The coat of arms was officially adopted through Regional Regulation 39/1961 concerning the emblem of the Special Region of Aceh, this regulation is nullified with the passing of Qanun 3/2013, though the coat of arms is still in official use as no suitable replacement has been made.

=== 2013 proposal ===

On March 25, 2013, the government of Aceh, led by Zaini Abdullah, passed Qanun 3/2013, which establishes the symbols previously used by the Free Aceh Movement as the new flag and coat of arms of Aceh, though efforts were made to disassociate the symbols with the separatist movement.

The coat of arms, referred as the Lion-Buraq emblem (Lambang Singa-Burak), features a tricolour shield of blue (azure), yellow (or), and black (sable), charged with two renchongs, with a star and crescent as the crest surmounting the shield, supported by a lion and a buraq, with flowers and the motto Hudép Beusaré, Maté Beusajan (هوديف بسرى ماتى بساجن /ace/; Live Together, Die Together) written in Jawoe, below is an anchor positioned upside down, holding an order-like ship's wheel with the Arabic letter ta situated in the middle.

On 3 April, 2013, the Ministry of Home Affairs (Kemendagri) gave the government of Aceh a 15 day grace period to reevaluate and revise the qanun regarding the new flag and coat of arms.

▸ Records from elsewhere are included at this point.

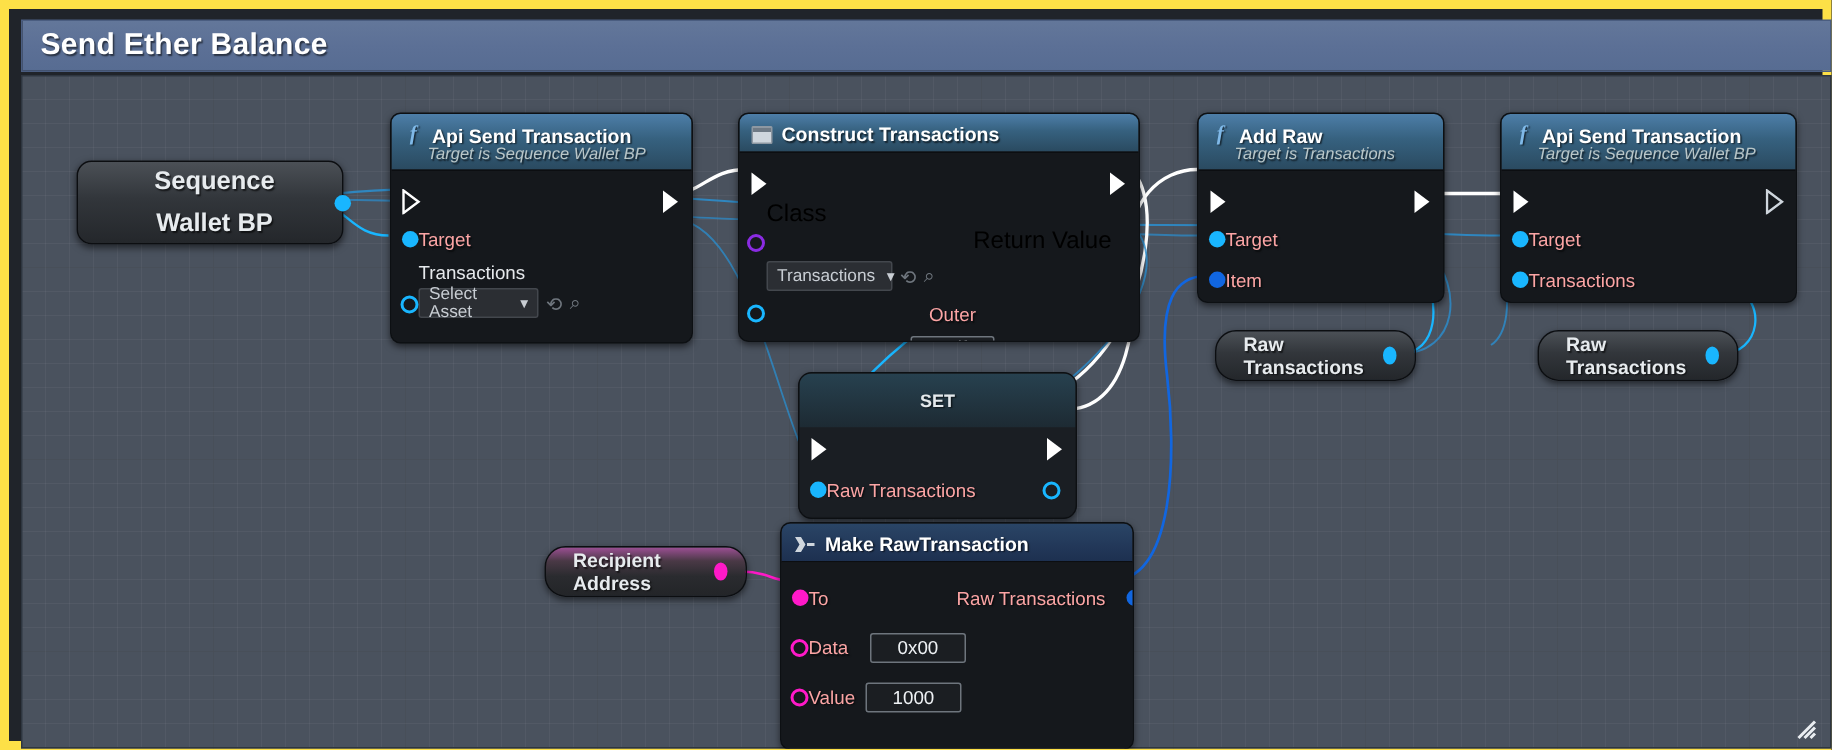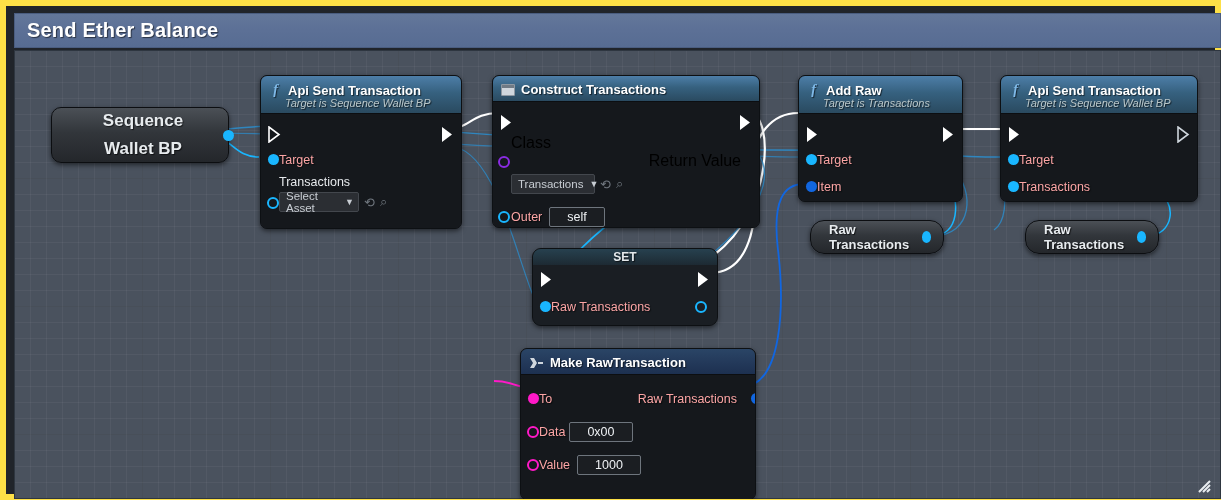"Outer" div.row { flex-direction: none -> column }
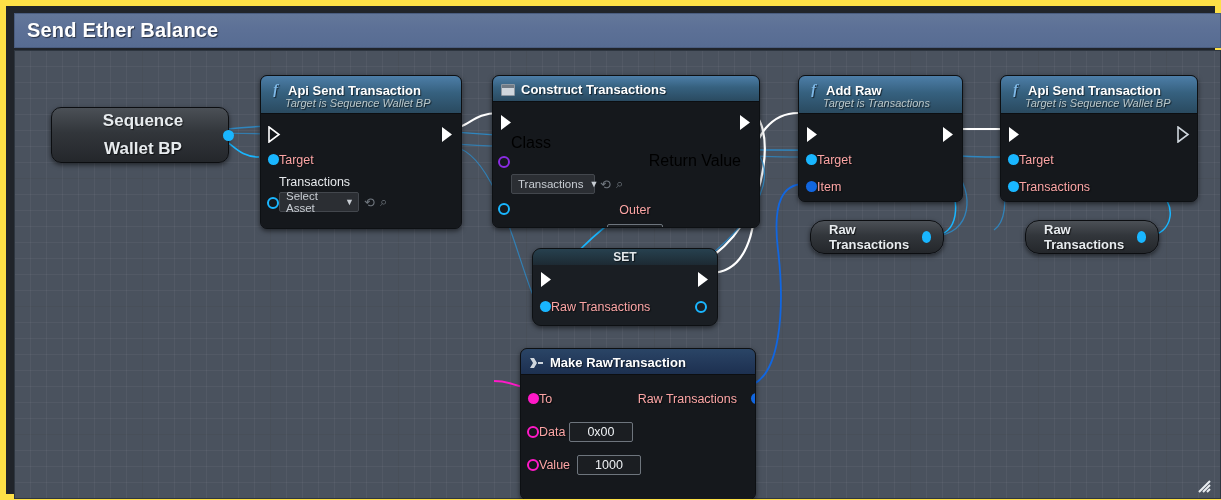"SET" div { height: 16px -> 36px }
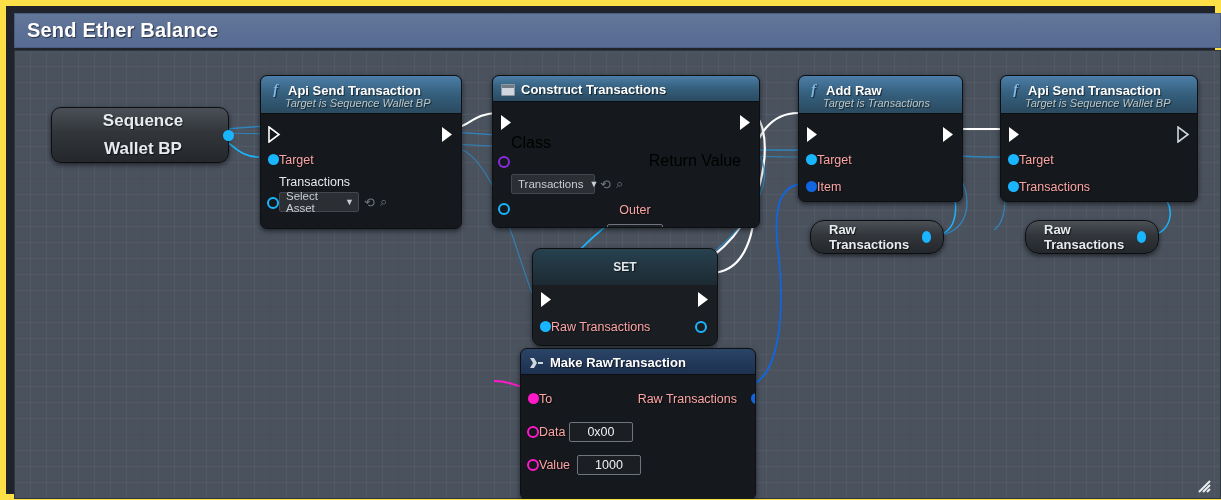"Recipient Address" div.pill { html: none -> <div> <span>Recipient Address</span> <span></span> </div> }
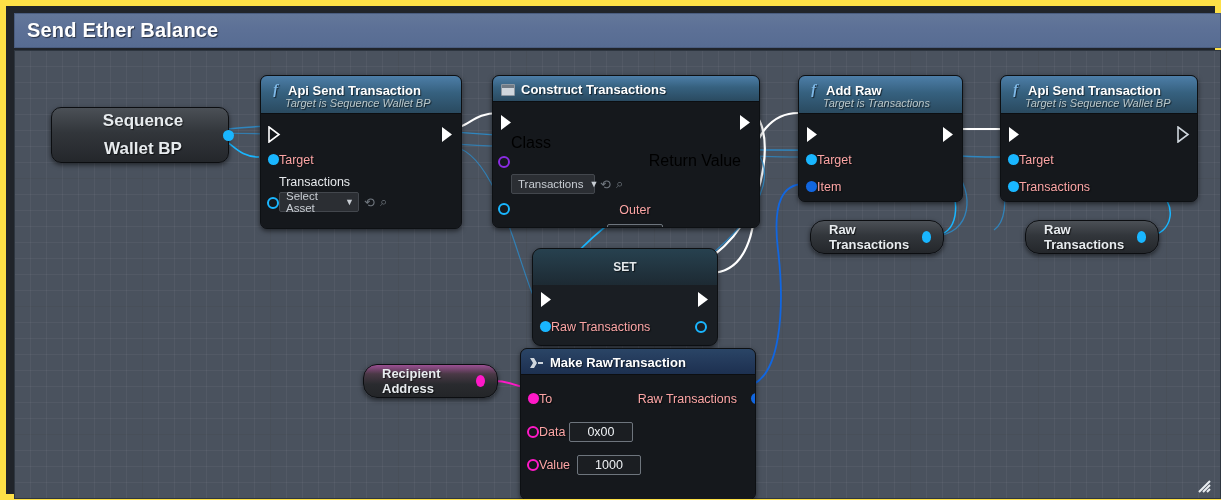"Data" div.row { gap: 4px -> 15px }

This coat of arms is relinquished on May 12 2016, where it was rejected through the Minister of Home Affairs Decree 188.34-4791 of 2016, as they deem the qanun to be in violation of Regulation of Government Number 77 of 2007.

=== 2016 proposal ===
On the same day the Ministry of Home Affairs urges the government of Aceh to revise the symbols, the Aceh People's Advocacy Foundation (Yayasan Advokasi Rakyat Aceh; YARA) suggested a revision of the Qanun, the coat of arms suggested features a dove, scale, pinto, the Quran, renchong, rice, cotton, and a banner that reads "Nanggroe Aceh Darussalam", which was the official name of Aceh from 2001 until 2009.

After the rejection of Qanun 3/2013 in 2016, YARA suggested their previous proposal again as a judicial review to the Supreme Court of Indonesia as replacement, but was rejected by the Supreme Court on February 14, 2017.